ACTION ITEM ::
In the material below, find the line containing "color: #ec4899 ->" and the line containing "Liberation Sans, sans-serif". Output those two lines and all lines between them exactly, without pictures.

___ DATASET ENTRIES ___

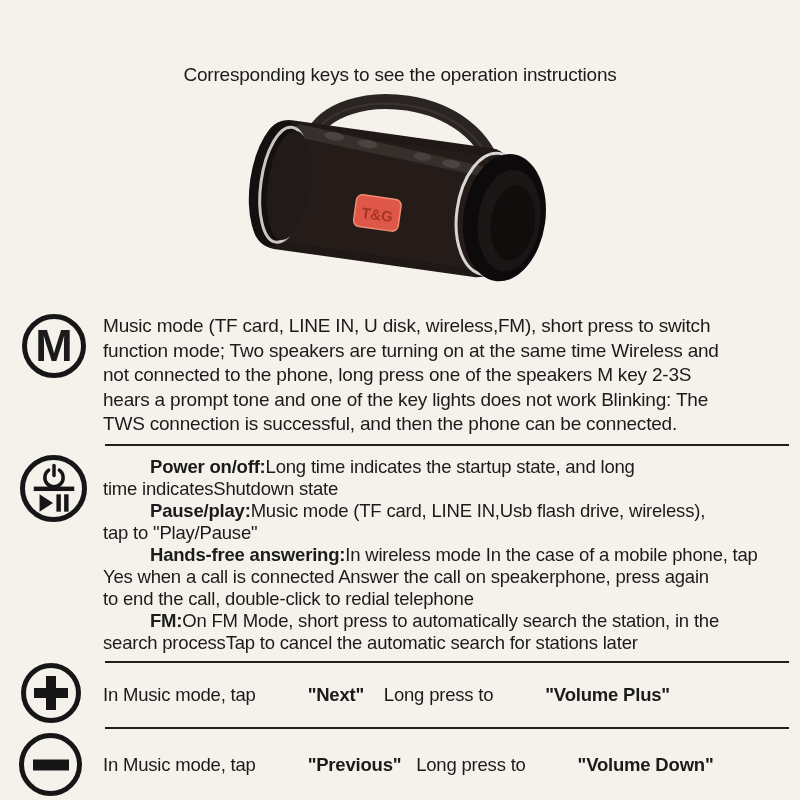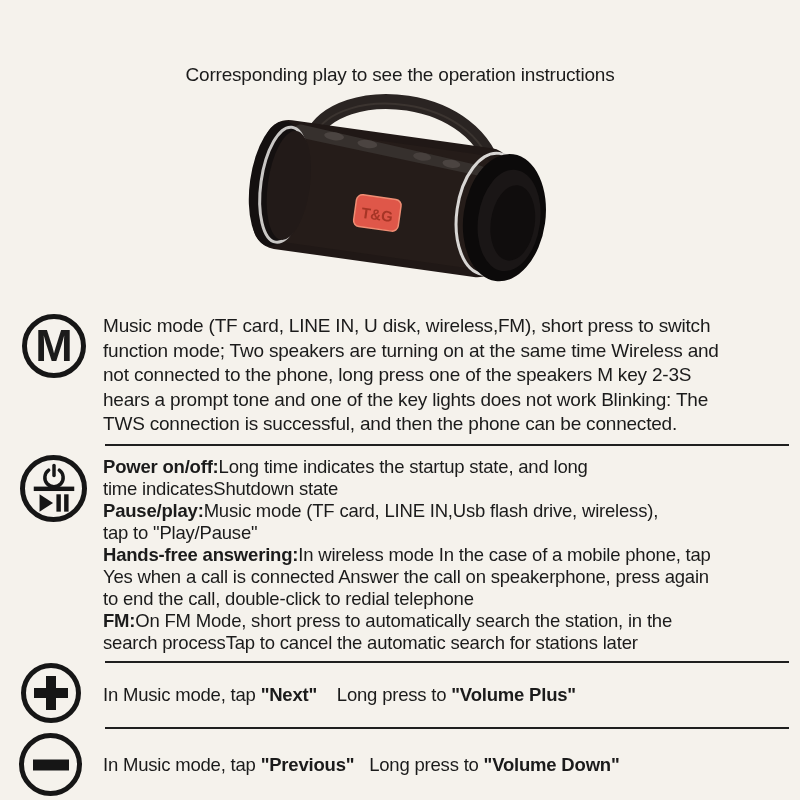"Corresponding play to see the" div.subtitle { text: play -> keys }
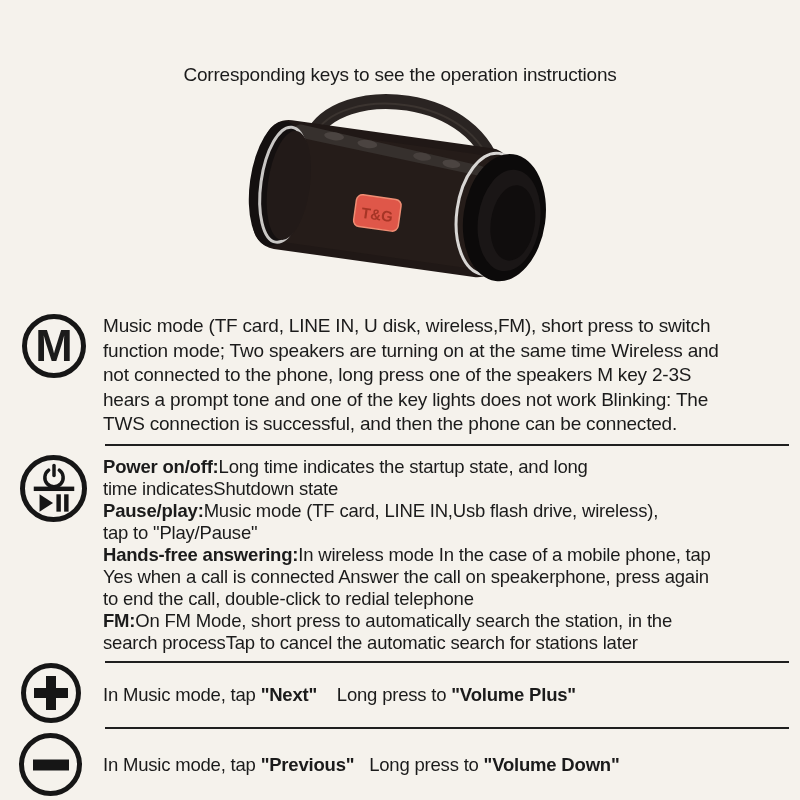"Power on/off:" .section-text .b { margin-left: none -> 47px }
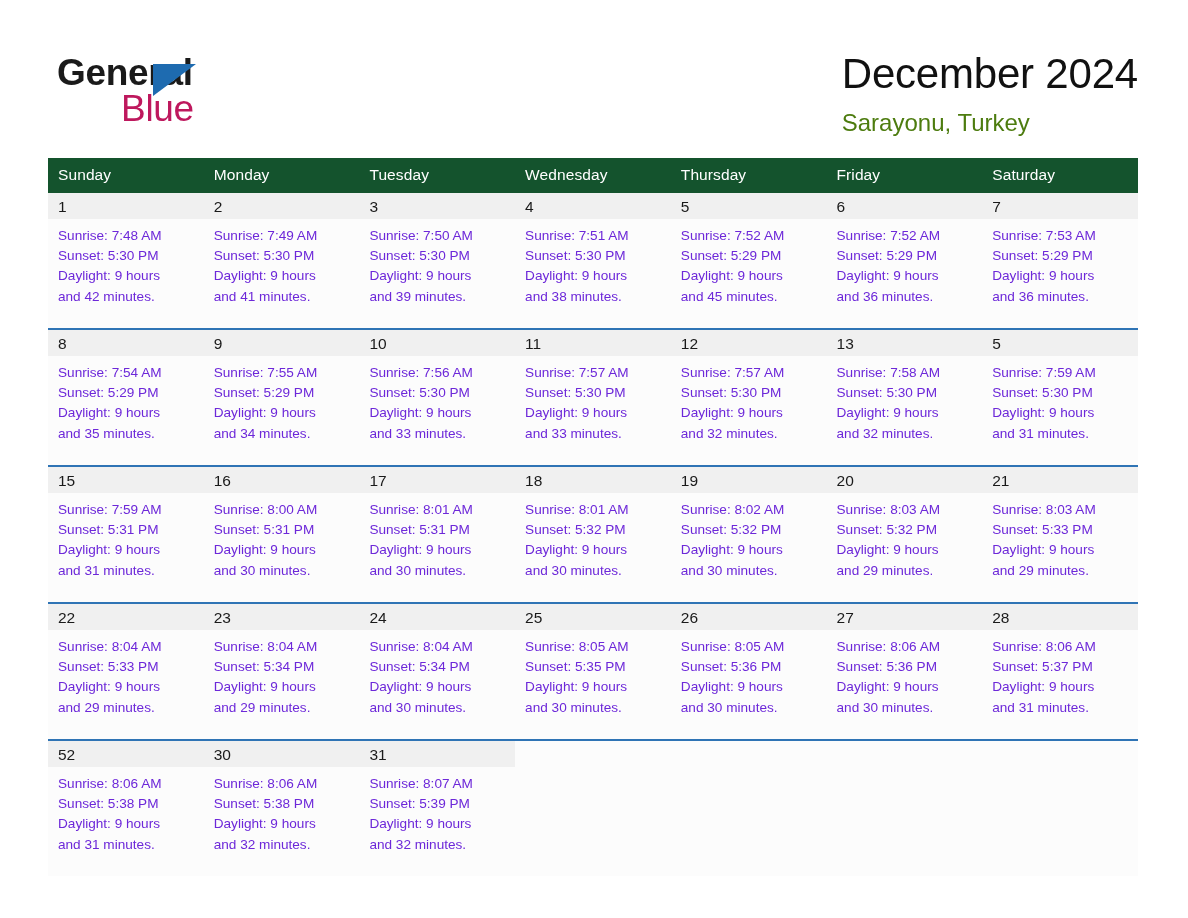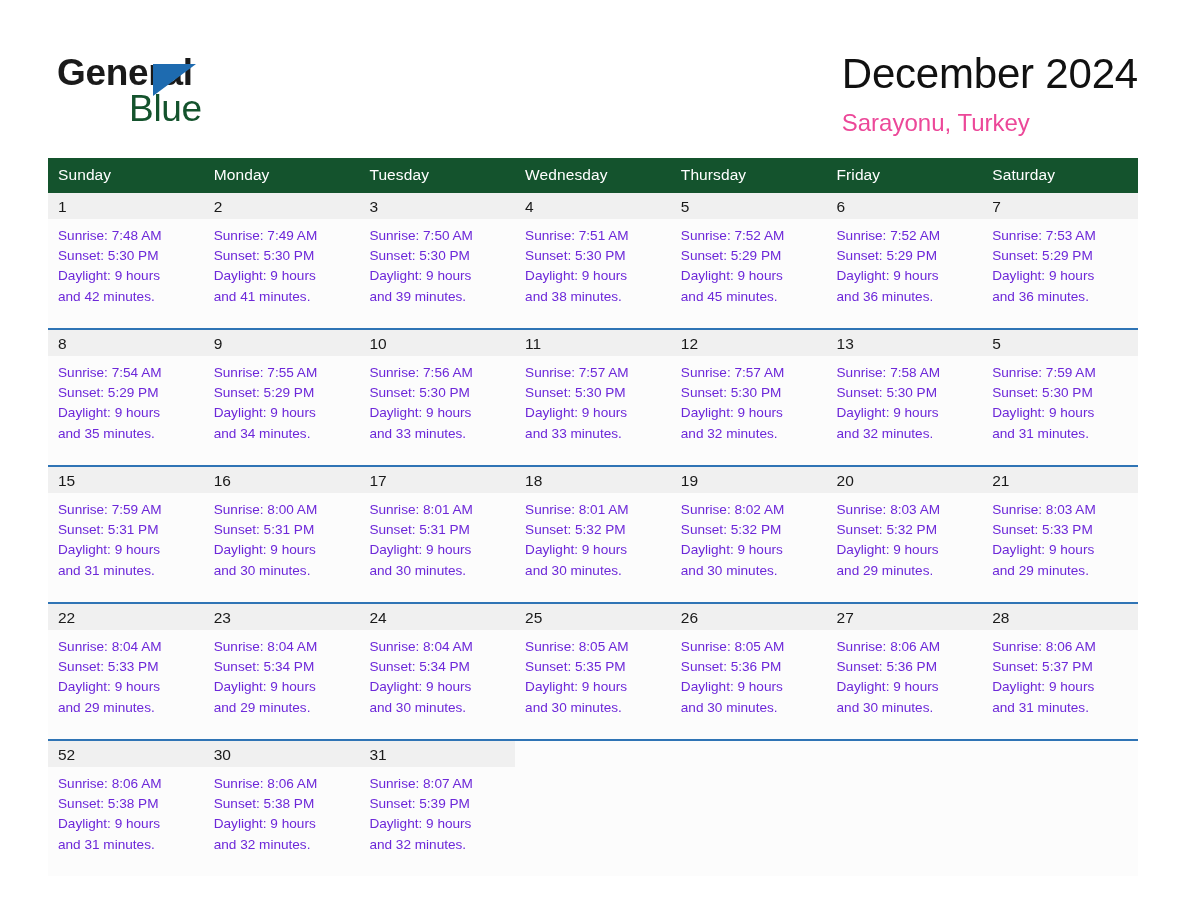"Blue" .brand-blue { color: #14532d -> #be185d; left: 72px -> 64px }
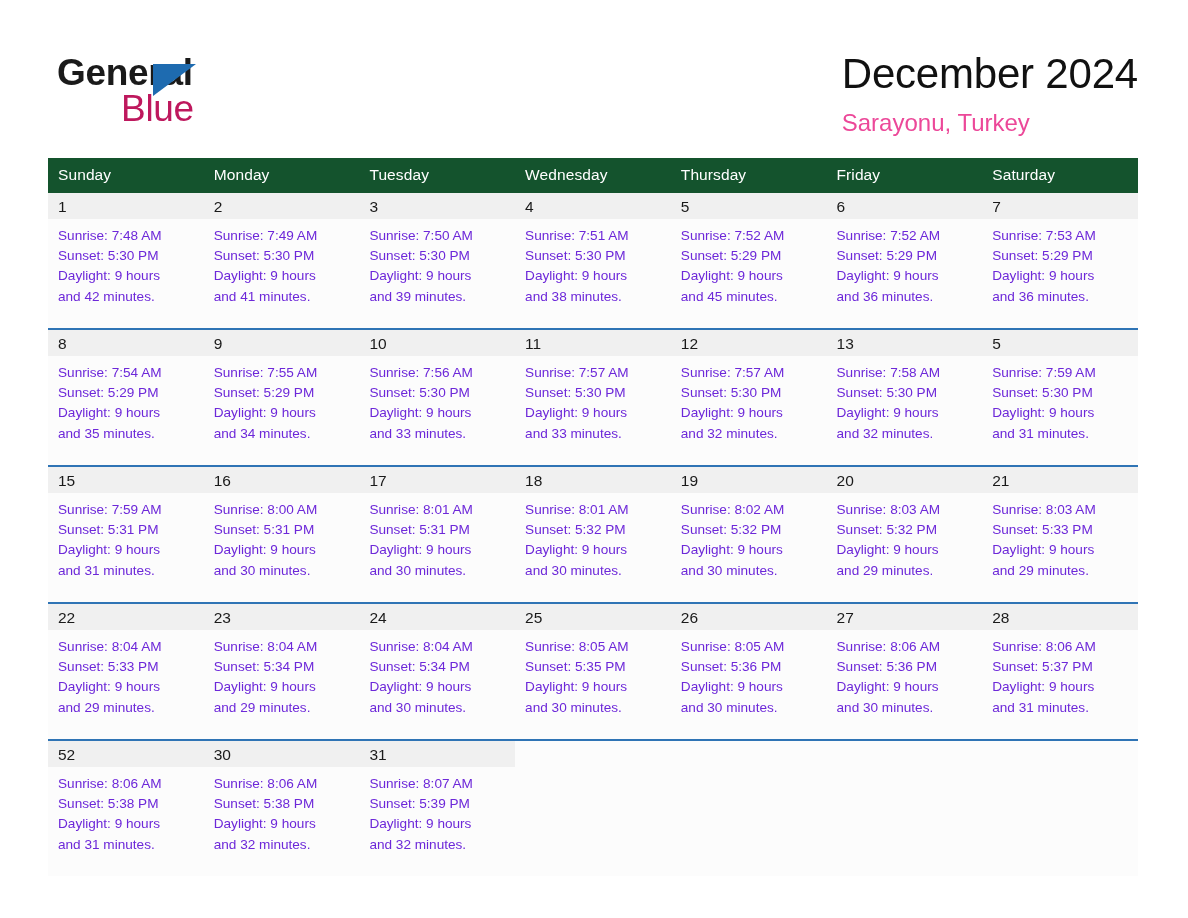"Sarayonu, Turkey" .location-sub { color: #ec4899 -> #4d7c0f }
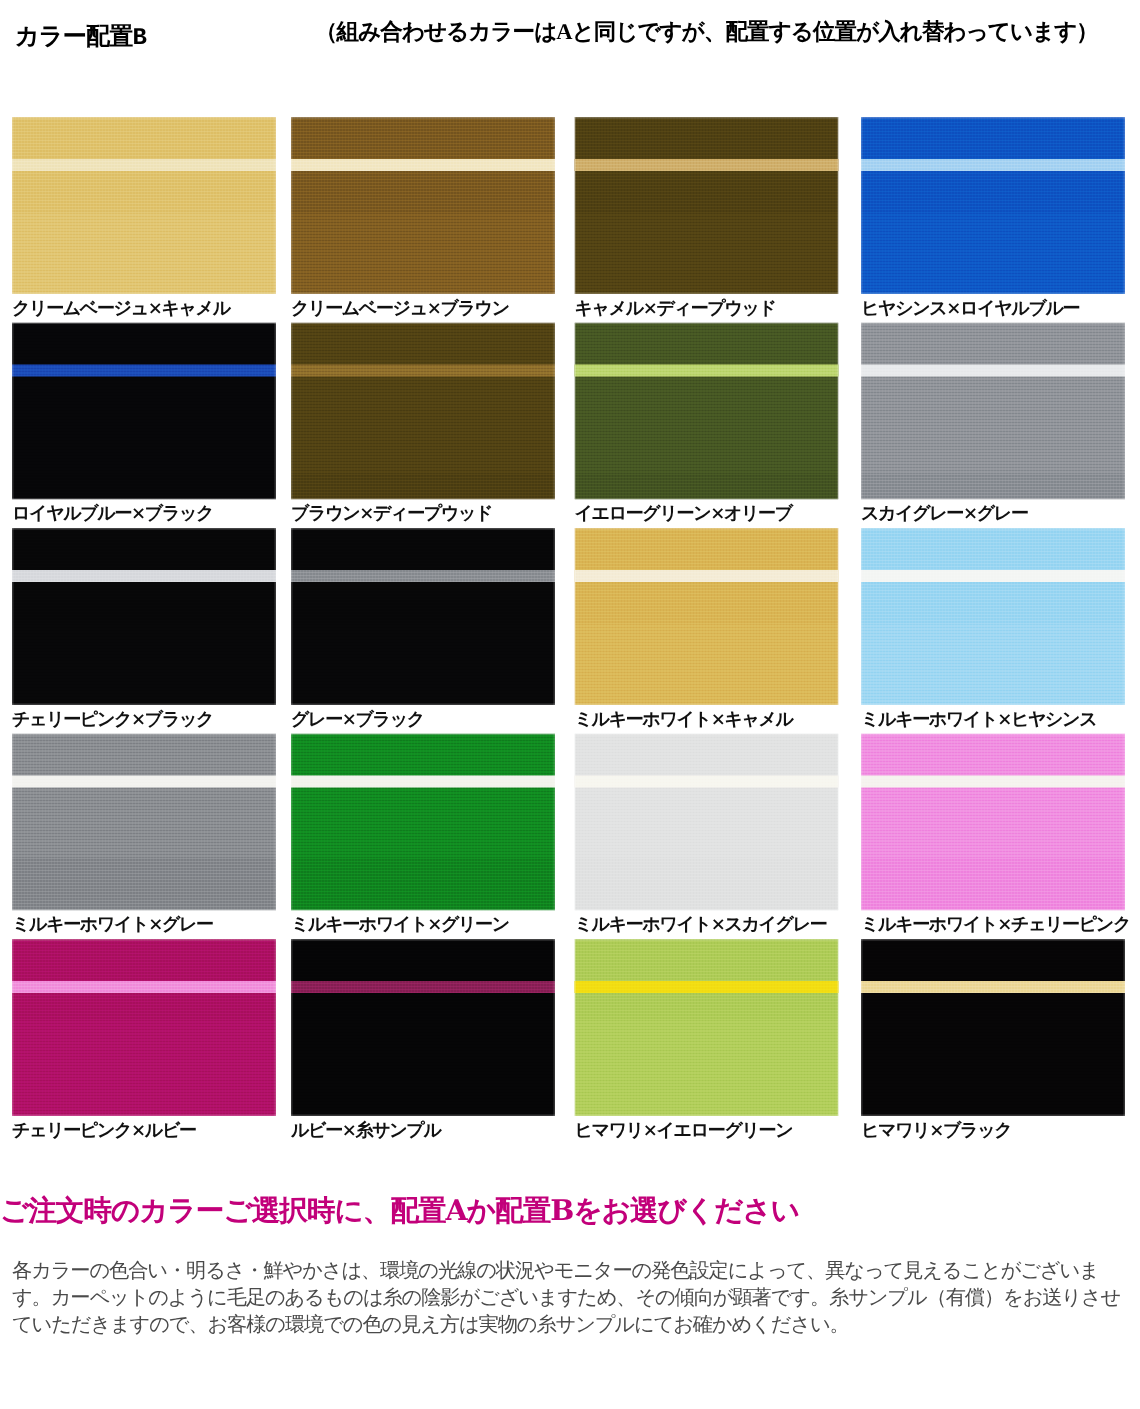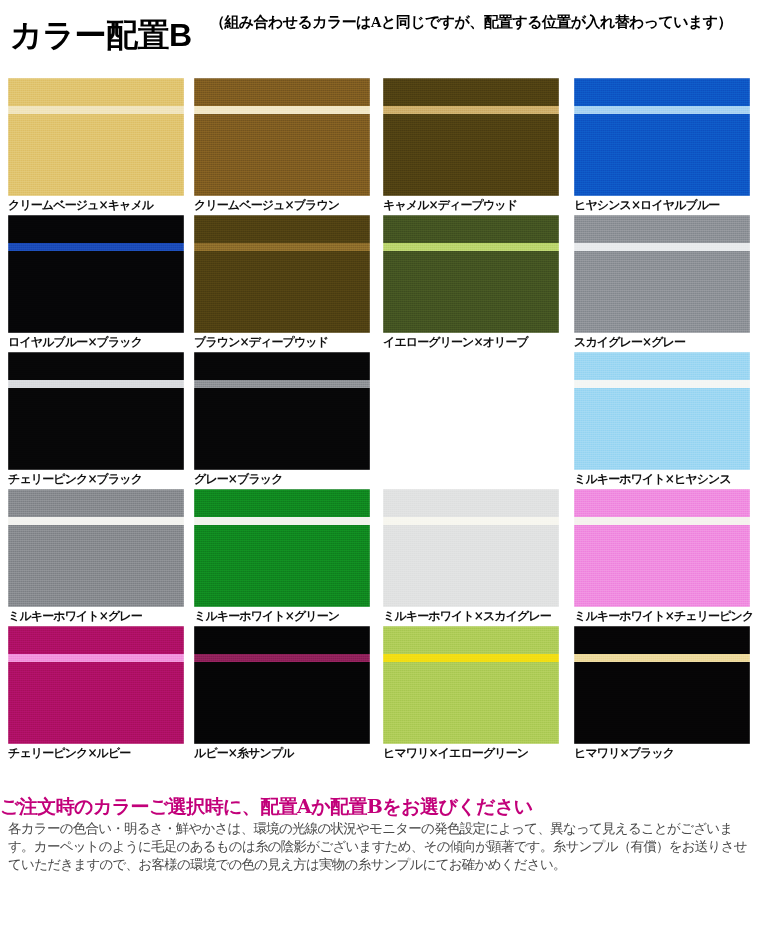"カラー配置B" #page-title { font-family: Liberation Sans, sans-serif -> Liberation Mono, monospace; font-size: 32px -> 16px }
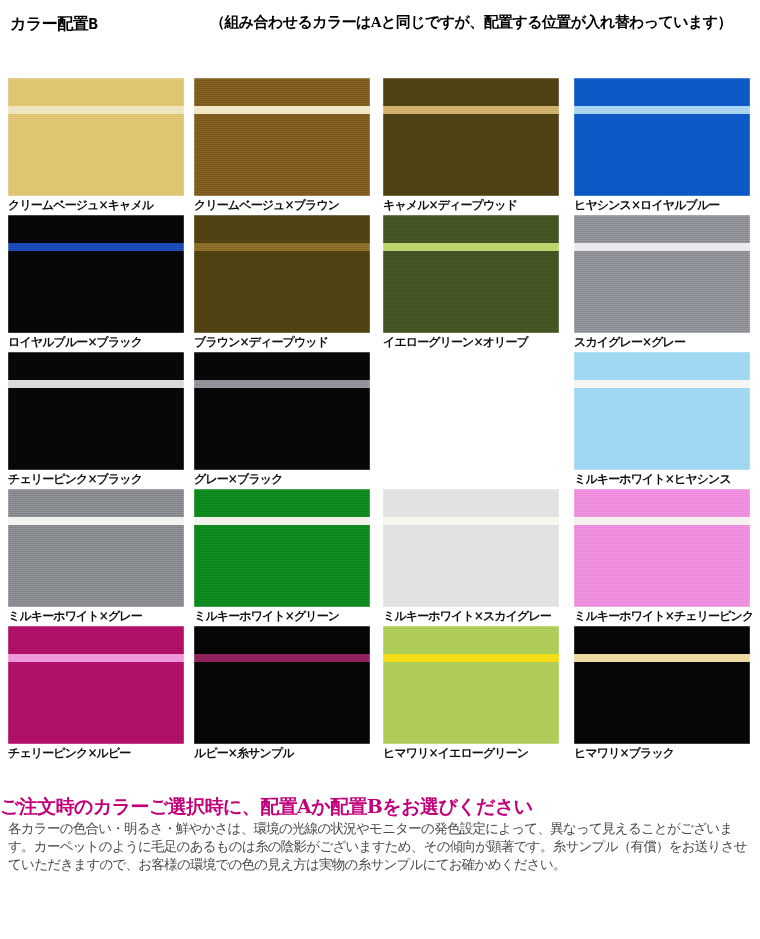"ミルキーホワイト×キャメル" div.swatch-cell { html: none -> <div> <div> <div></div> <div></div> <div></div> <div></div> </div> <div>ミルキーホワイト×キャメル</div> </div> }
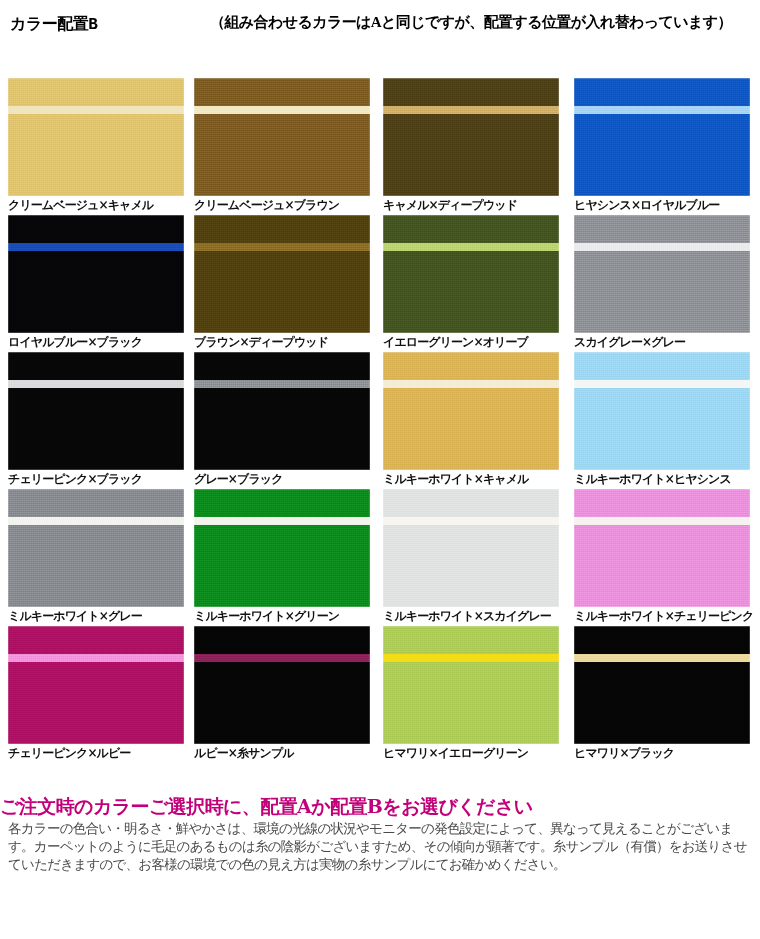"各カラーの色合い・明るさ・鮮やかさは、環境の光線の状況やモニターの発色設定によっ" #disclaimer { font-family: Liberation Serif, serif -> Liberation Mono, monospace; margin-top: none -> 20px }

___

EXPECTED ANSWER ::
"Sarayonu, Turkey" .location-sub { color: #ec4899 -> #4d7c0f }
"カラー配置B" #page-title { font-family: Liberation Sans, sans-serif -> Liberation Mono, monospace; font-size: 32px -> 16px }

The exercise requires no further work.